Go to the line containing "Crew cab, rear, adobe-with" in the records below. Repeat it and the lines after it exactly, all the way to the end.
Segment Start: EXERCISE MATERIALS
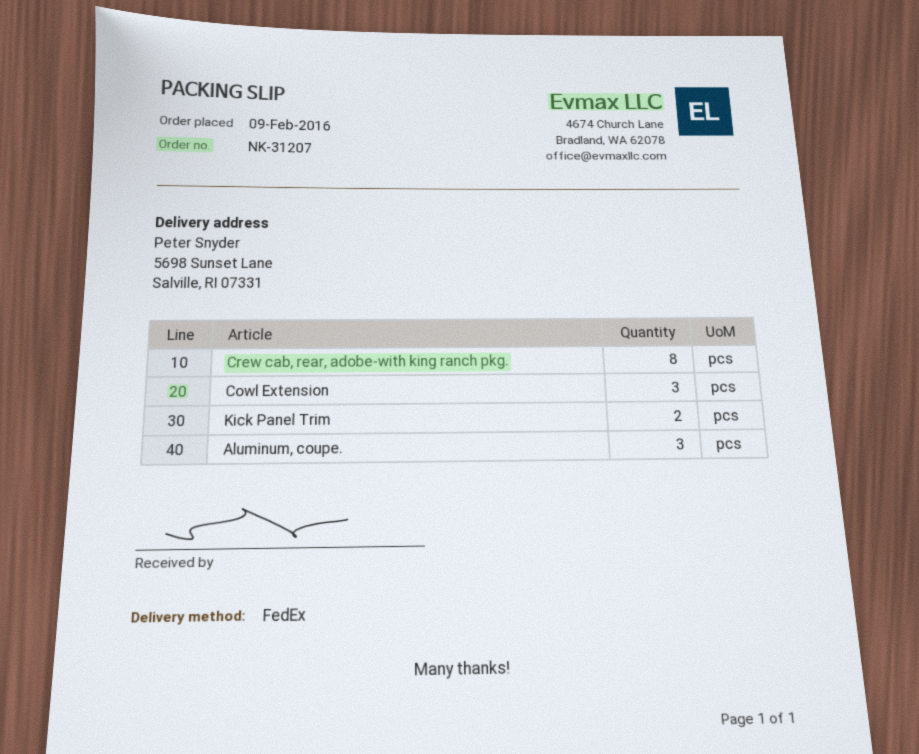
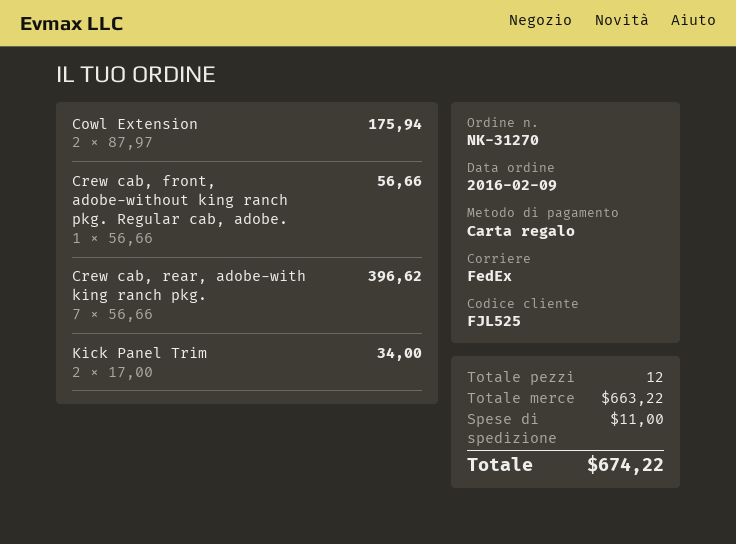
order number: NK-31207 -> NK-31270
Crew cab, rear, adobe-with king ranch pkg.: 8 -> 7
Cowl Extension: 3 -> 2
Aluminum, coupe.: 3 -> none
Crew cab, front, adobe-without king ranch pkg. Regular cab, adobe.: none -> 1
Segment End: EXERCISE MATERIALS
== TASK RESPONSE ==
Crew cab, rear, adobe-with king ranch pkg.: 8 -> 7
Cowl Extension: 3 -> 2
Aluminum, coupe.: 3 -> none
Crew cab, front, adobe-without king ranch pkg. Regular cab, adobe.: none -> 1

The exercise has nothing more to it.